Ranjan Amit, Shukla Shivansh, Datta Deepanjan, Misra Rajiv
Department of Computer Science and Engineering, Indian Institute of Technology Patna, Patna, 801103 India.
Netw Model Anal Health Inform Bioinform. 2022;11(1):6. doi: 10.1007/s13721-021-00351-1. Epub 2021 Dec 18.

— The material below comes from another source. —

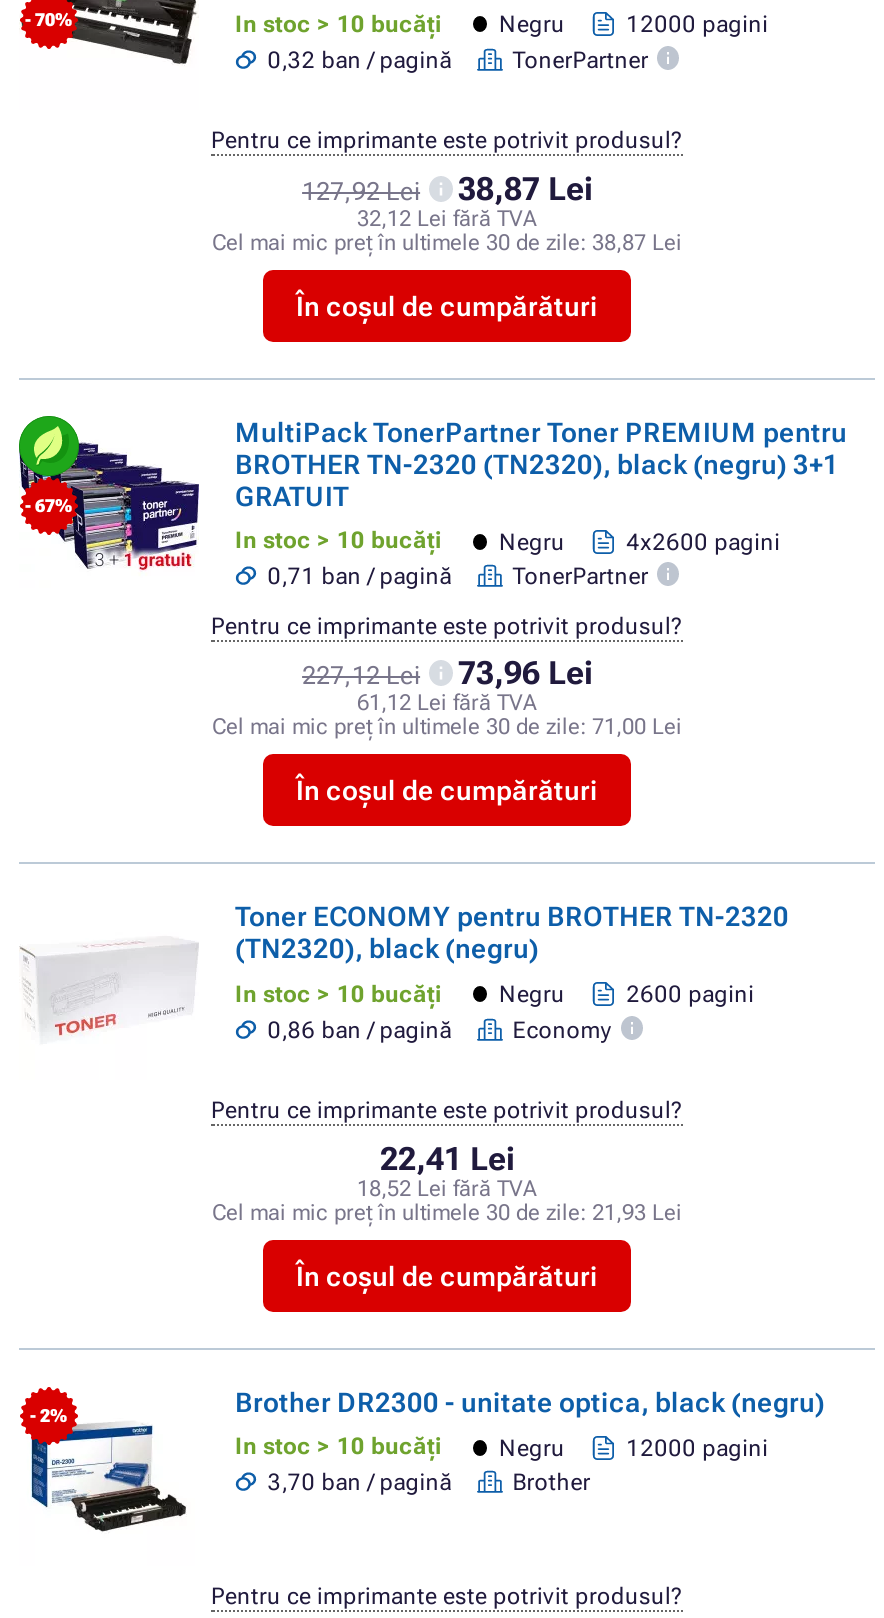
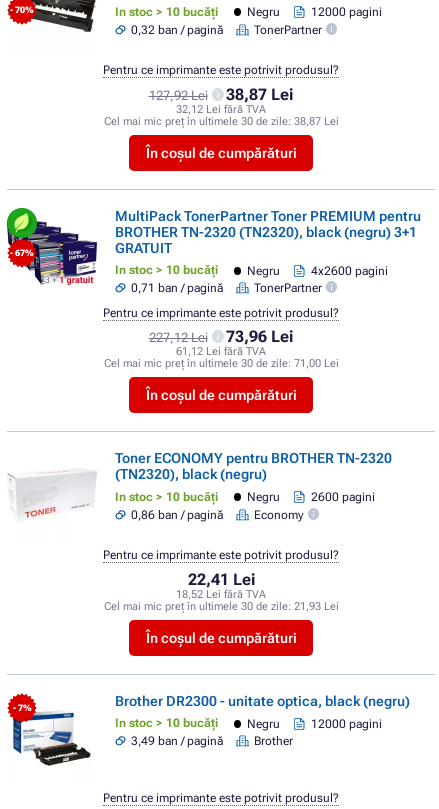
- - 2%
+ - 7%

- 3,70 ban / pagină
+ 3,49 ban / pagină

The transmittable spread of viral coronavirus (SARS-CoV-2) has resulted in a significant rise in global mortality. Due to lack of effective treatment, our aim is to generate a highly potent active molecule that can bind with the protein structure of SARS-CoV-2. Different machine learning and deep learning approaches have been proposed for molecule generation; however, most of these approaches represent the drug molecule and protein structure in 1D sequence, ignoring the fact that molecules are by nature in 3D structure, and because of this many critical properties are lost. In this work, a framework is proposed that takes account of both tertiary and sequential representations of molecules and proteins using Gated Graph Neural Network (GGNN), Knowledge graph, and Early Fusion approach. The generated molecules from GGNN are screened using Knowledge Graph to reduce the search space by discarding the non-binding molecules before being fed into the Early Fusion model. Further, the binding affinity score of the generated molecule is predicted using the early fusion approach. Experimental result shows that our framework generates valid and unique molecules with high accuracy while preserving the chemical properties. The use of a knowledge graph claims that the entire generated dataset of molecules was reduced by roughly 96% while retaining more than 85% of good binding desirable molecules and the rejection of more than 99% of fruitless molecules. Additionally, the framework was tested with two of the SARS-CoV-2 viral proteins: RNA-dependent-RNA polymerase (RdRp) and 3C-like protease (3CLpro).
病毒性冠状病毒(SARS-CoV-2)的可传播性传播导致全球死亡率显著上升。由于缺乏有效的治疗方法,我们的目标是生成一种高效的活性分子,该分子能够与SARS-CoV-2的蛋白质结构结合。已经提出了不同的机器学习和深度学习方法来生成分子;然而,这些方法大多以一维序列表示药物分子和蛋白质结构,忽略了分子本质上是三维结构这一事实,因此许多关键特性丧失。在这项工作中,我们提出了一个框架,该框架使用门控图神经网络(GGNN)、知识图谱和早期融合方法,同时考虑分子和蛋白质的三级结构和序列表示。使用知识图谱对从GGNN生成的分子进行筛选,通过在将非结合分子输入早期融合模型之前将其丢弃来减少搜索空间。此外,使用早期融合方法预测生成分子的结合亲和力得分。实验结果表明,我们的框架能够高精度地生成有效且独特的分子,同时保留化学性质。使用知识图谱表明,整个生成的分子数据集减少了约96%,同时保留了超过85%的具有良好结合性的理想分子,并排除了超过99%的无效分子。此外,该框架还针对两种SARS-CoV-2病毒蛋白进行了测试:RNA依赖性RNA聚合酶(RdRp)和3C样蛋白酶(3CLpro)。